### Exercise data
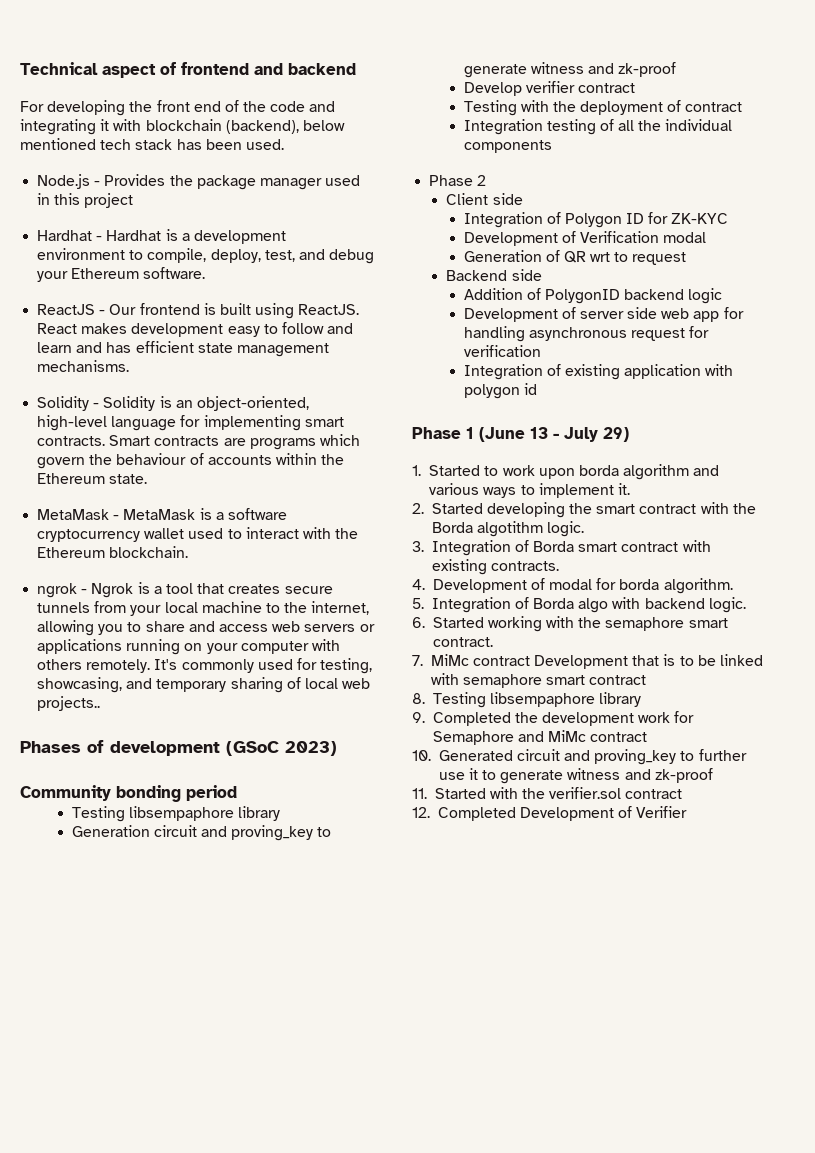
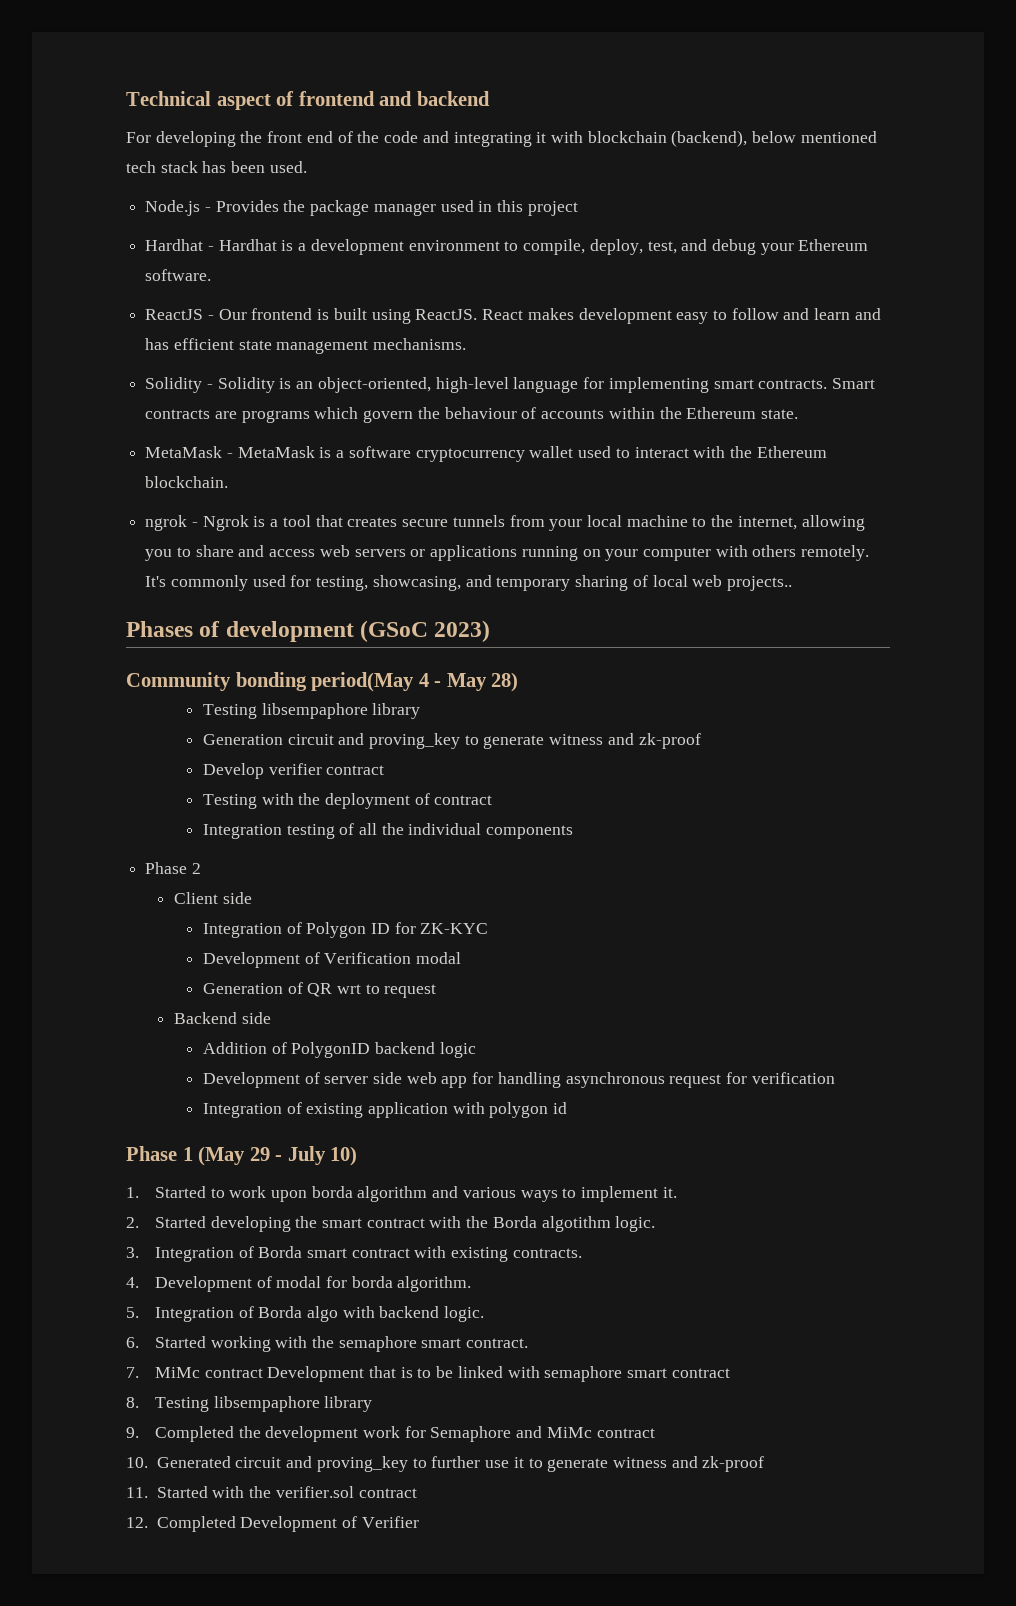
- Community bonding period
+ Community bonding period(May 4 - May 28)
- Phase 1 (June 13 - July 29)
+ Phase 1 (May 29 - July 10)

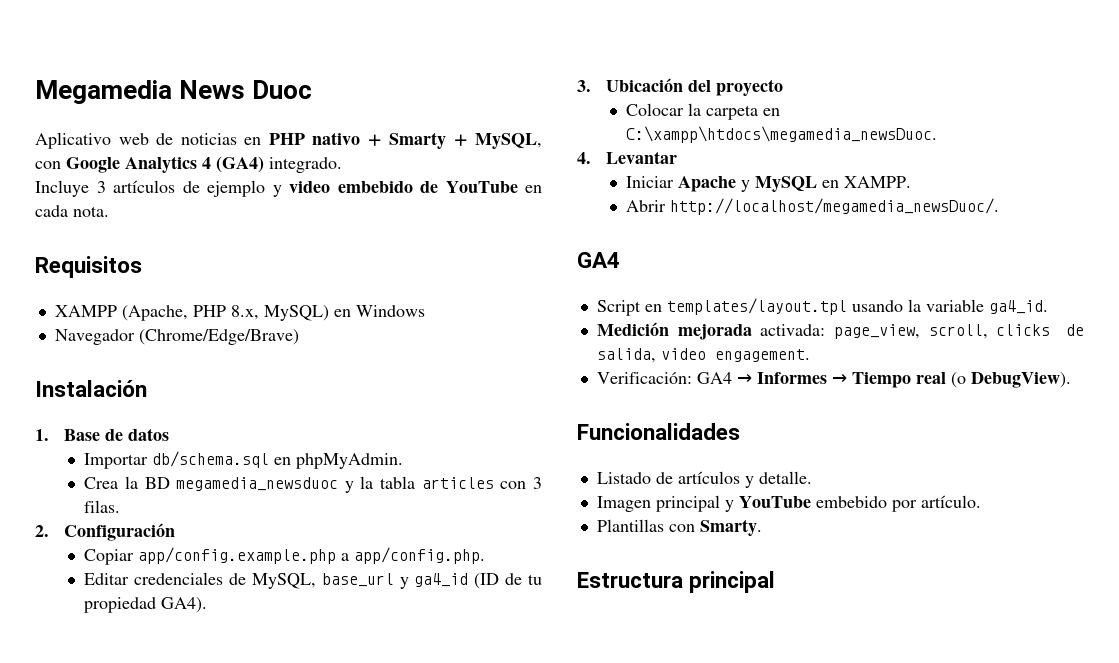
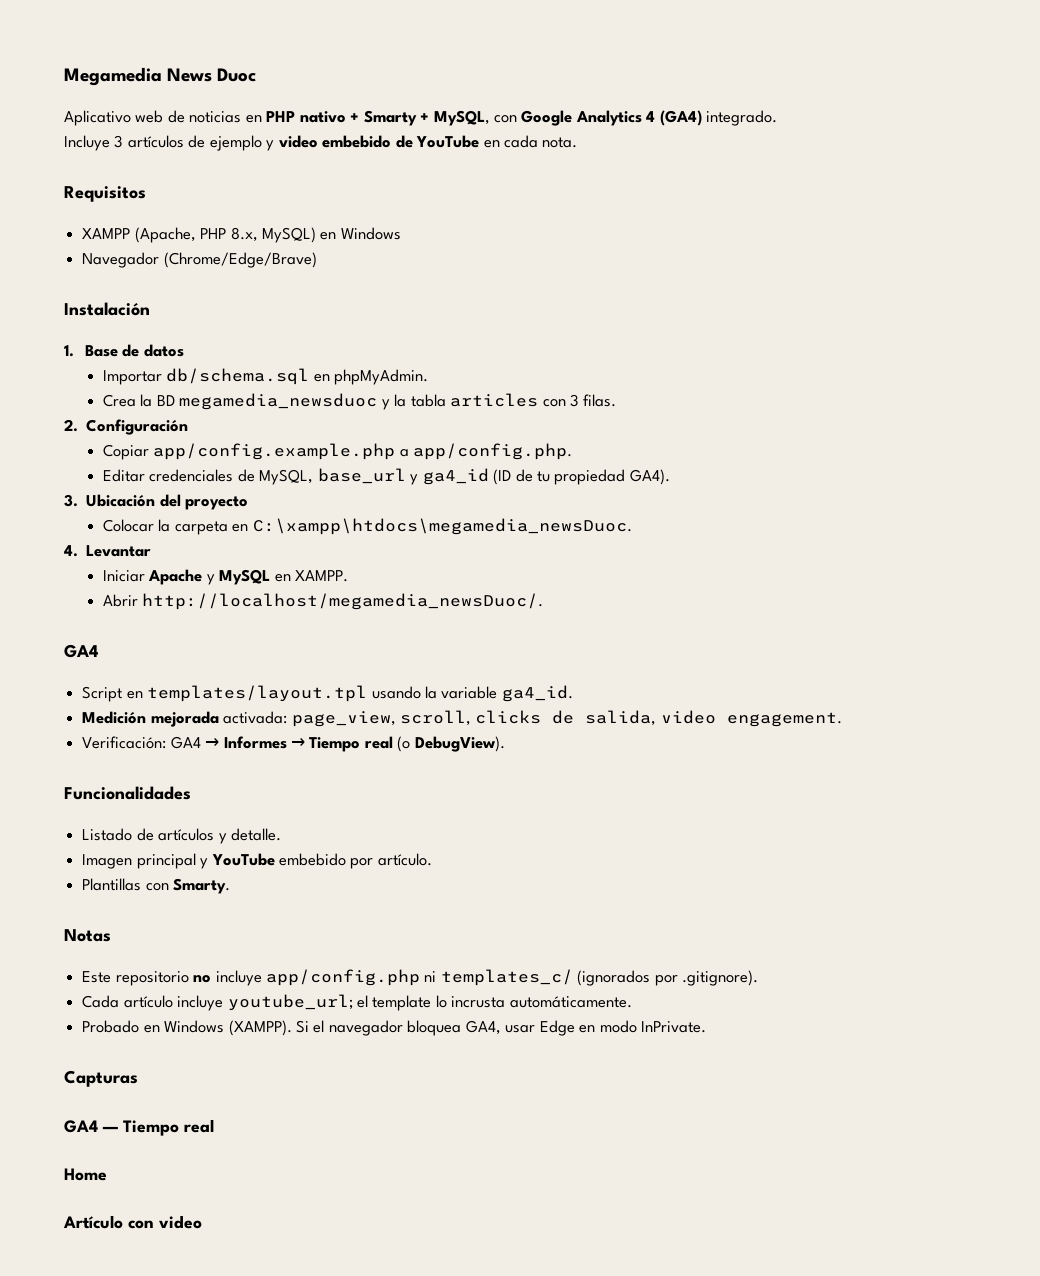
- Estructura principal
+ Notas
+ Este repositorio no incluye app/config.php ni templates_c/ (ignorados por .gitignore).
+ Cada artículo incluye youtube_url; el template lo incrusta automáticamente.
+ Probado en Windows (XAMPP). Si el navegador bloquea GA4, usar Edge en modo InPrivate.
+ Capturas
+ GA4 — Tiempo real
+ Home
+ Artículo con video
######
■ **Your assignment**
Restate, without alteration, the lines of the material above that begin at the one containing "en modo InPrivate." and run through its last line.

■ **The answer**
+ Probado en Windows (XAMPP). Si el navegador bloquea GA4, usar Edge en modo InPrivate.
+ Capturas
+ GA4 — Tiempo real
+ Home
+ Artículo con video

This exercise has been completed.